From 1.5 GB to 50 MB: Debugging Memory Usage in Redis
Back when I was still working on goodbre.ws (well… rewriting, really), there was one big issue I was dealing with. Really big. Big enough to have taken down the entire site semi-permanently without me having access to more expensive servers. Long story short, my Redis database grew out of control and ballooned to 1.5 GB. The day before publising this for the first time, I reduced that memory usage to a cool 50 MB.
In 2012, goodbre.ws was featured in The Huffington Post and Lifehacker; with those features came a small horde of new users, and I quickly found myself with 7000 new accounts. This was quite a change from humble beginnings with only a couple hundred friends, classmates and colleagues. Unfortunately, with all of these new people came a few problems. First, my background jobs to refresh recommendations slowed waaay down. I eventually discovered an I/O bottleneck in the background worker that was hitting both PostgreSQL and Redis more than it reasonably should have been. However, as more and more people were getting their recommendations, I saw my server’s RAM usage get worse and worse. It wasn’t long before the amount of RAM that Redis was trying to use had exceeded the amount of RAM on my server (1 GB). I couldn’t reasonably afford larger servers, especially at this rate of growth, and I was forced to take goobre.ws down.

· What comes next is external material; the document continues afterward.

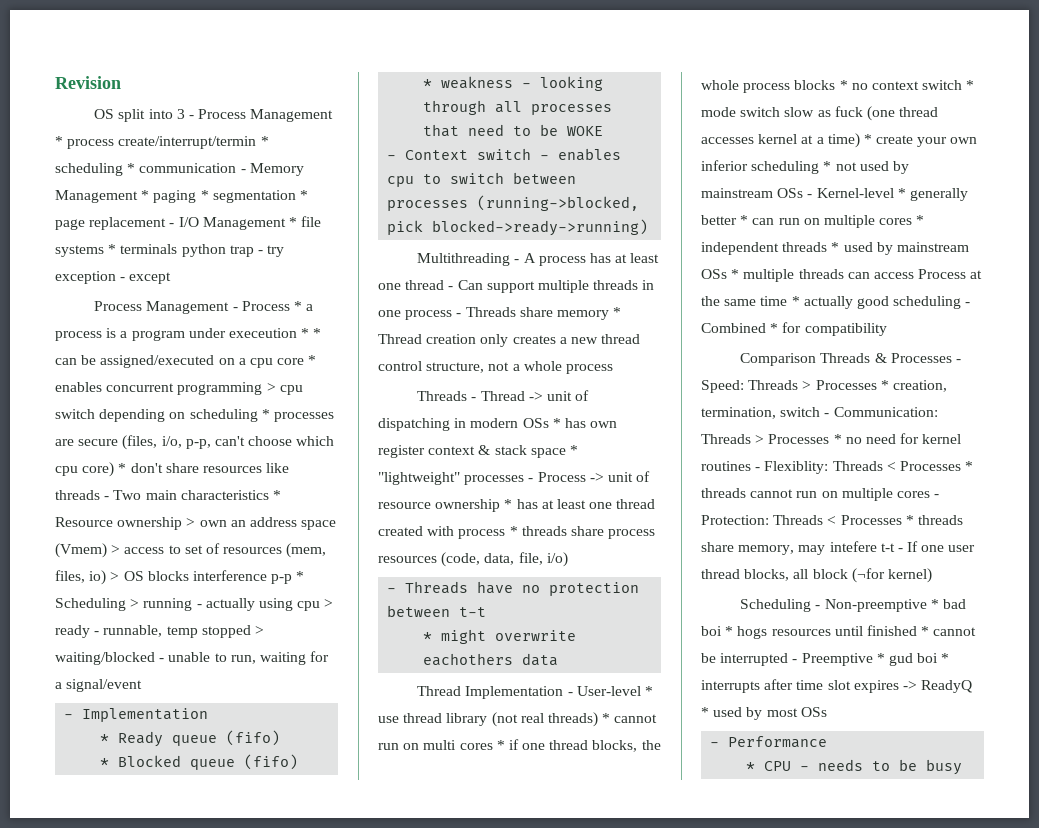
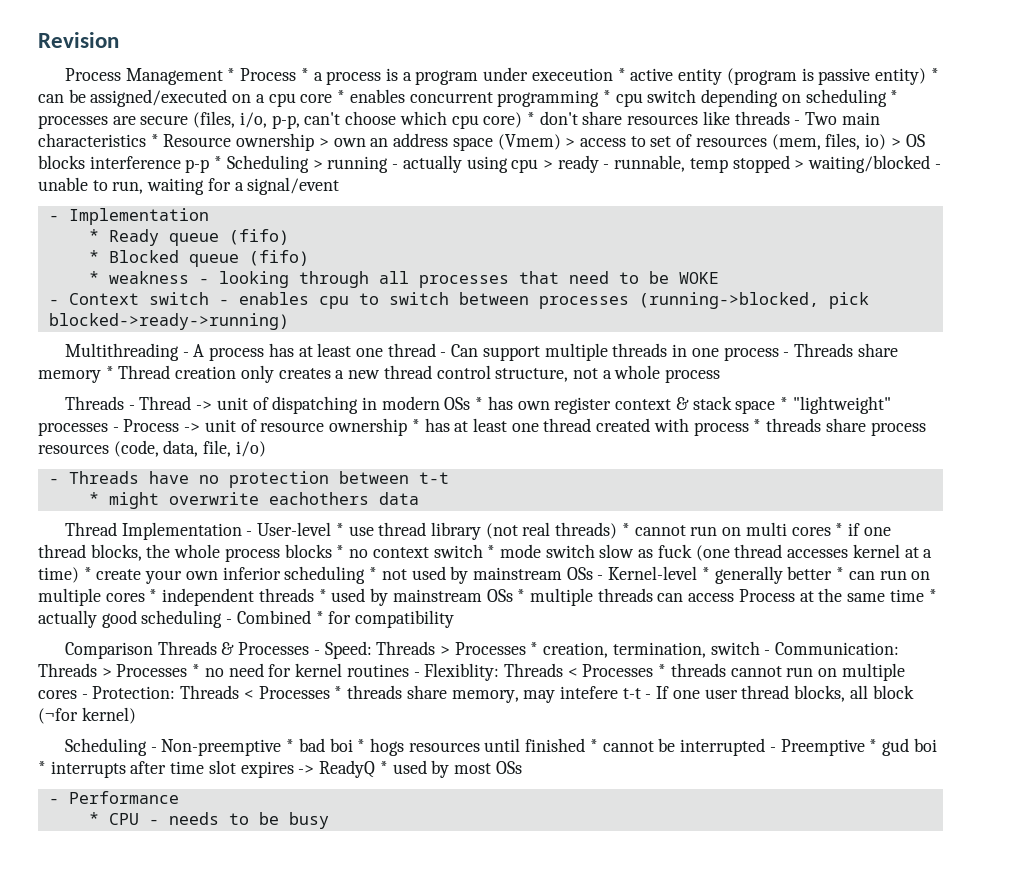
- OS split into 3 - Process Management * process create/interrupt/termin * scheduling * communication - Memory Management * paging * segmentation * page replacement - I/O Management * file systems * terminals python trap - try exception - except
- Process Management - Process * a process is a program under execeution * * can be assigned/executed on a cpu core * enables concurrent programming > cpu switch depending on scheduling * processes are secure (files, i/o, p-p, can't choose which cpu core) * don't share resources like threads - Two main characteristics * Resource ownership > own an address space (Vmem) > access to set of resources (mem, files, io) > OS blocks interference p-p * Scheduling > running - actually using cpu > ready - runnable, temp stopped > waiting/blocked - unable to run, waiting for a signal/event
+ Process Management * Process * a process is a program under execeution * active entity (program is passive entity) * can be assigned/executed on a cpu core * enables concurrent programming * cpu switch depending on scheduling * processes are secure (files, i/o, p-p, can't choose which cpu core) * don't share resources like threads - Two main characteristics * Resource ownership > own an address space (Vmem) > access to set of resources (mem, files, io) > OS blocks interference p-p * Scheduling > running - actually using cpu > ready - runnable, temp stopped > waiting/blocked - unable to run, waiting for a signal/event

I started doing a lot of thinking about my Redis usage and what could possibly be causing it to use so much memory. The first thing I considered was the length of my keys. Typical redis keys in my instance looked something like
recommendable:users:1234:liked_beers. Okay. Multiply that by five for each user (for dislikes, bookmarks, hidden beers, etc.) and there’s a lot of repetition in the key names. They’re also quite long. Maybe Redis was eating memory by storing tens of thousands of really long key names in RAM? I decided to try shortening them to a more compact format:
u:1234:lb for example.
With lots of hope, I renamed my keys and restarted Redis. Hopes dashed: that reduced memory usage by a meager 0.01 GB. That’s 10 MB which, for RAM, may be worth exploring again in the future. However, it obviously wasn’t my main problem.
Being a fairly junior engineer at the time, optimization wasn’t a rabbit hole I’d had to go down many times. I was hardly an expert, and I let my own self-consiousness and self-doubt get in the way of doing real testing. I immediately jumped to conclusions that maybe Redis wasn’t the tool I should be using. Maybe I should revert to storing ratings in PostgreSQL and accept what would certainly be a large performance hit during recommendation generation (Redis was perfect for this in my case because I was using set math in a binary rating system).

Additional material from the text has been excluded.